[Edit tracking data]
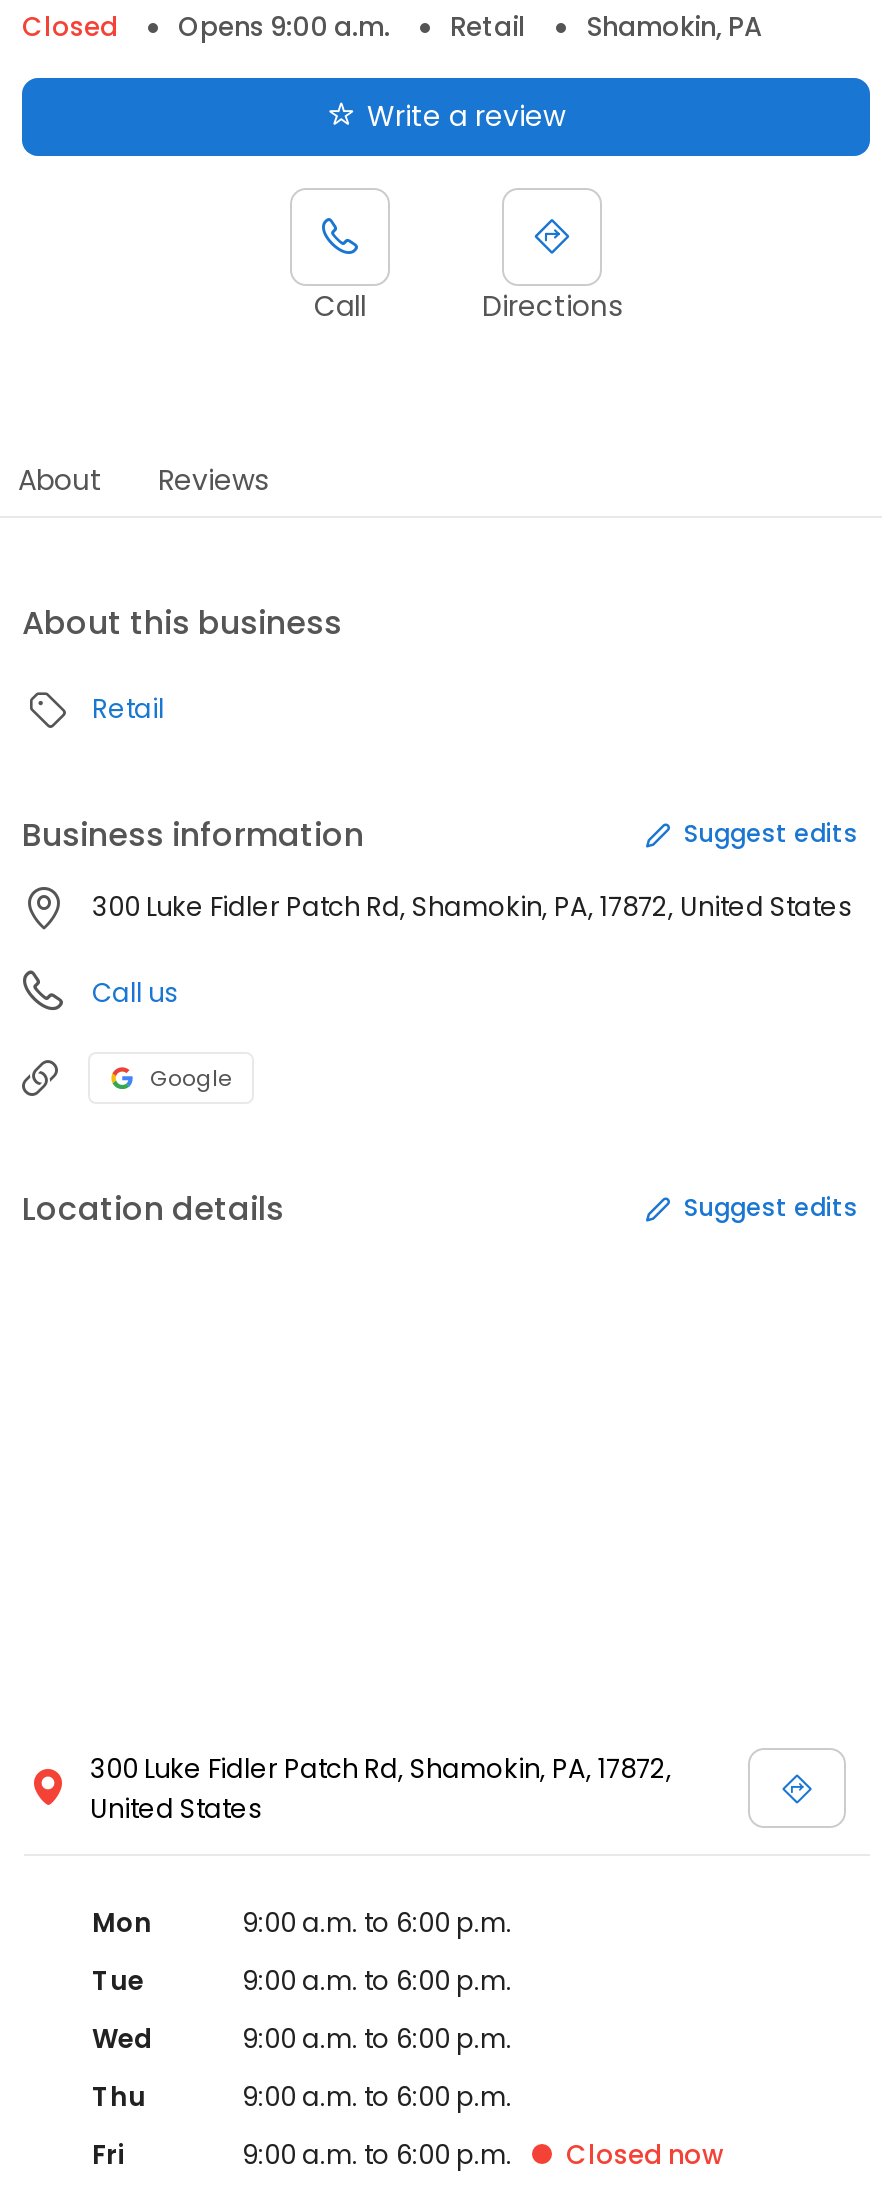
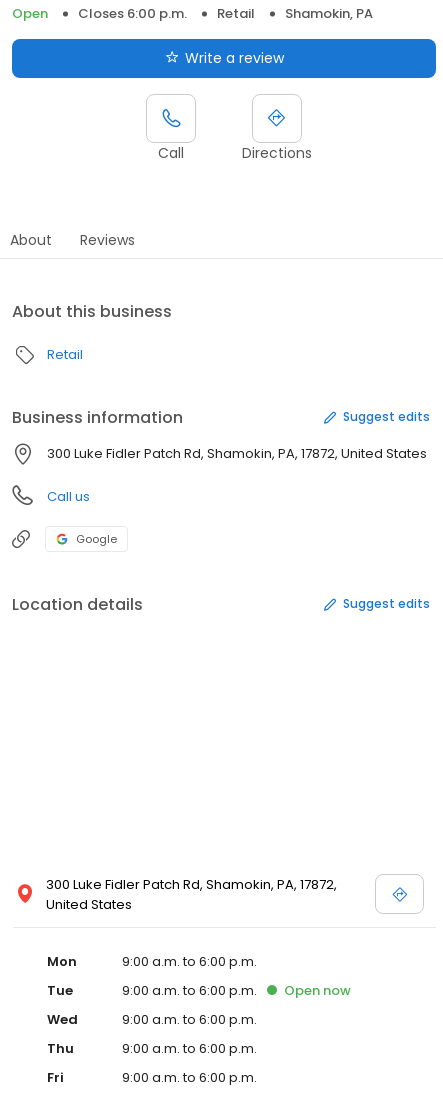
- Closed
- Opens 9:00 a.m.
+ Open
+ Closes 6:00 p.m.

+ Open now

- Closed now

■ Assignment ■
Reproduce all of the data exactly, omitting each picture it holds.

■ Task solution ■
- Closed
- Opens 9:00 a.m.
+ Open
+ Closes 6:00 p.m.

+ Open now

- Closed now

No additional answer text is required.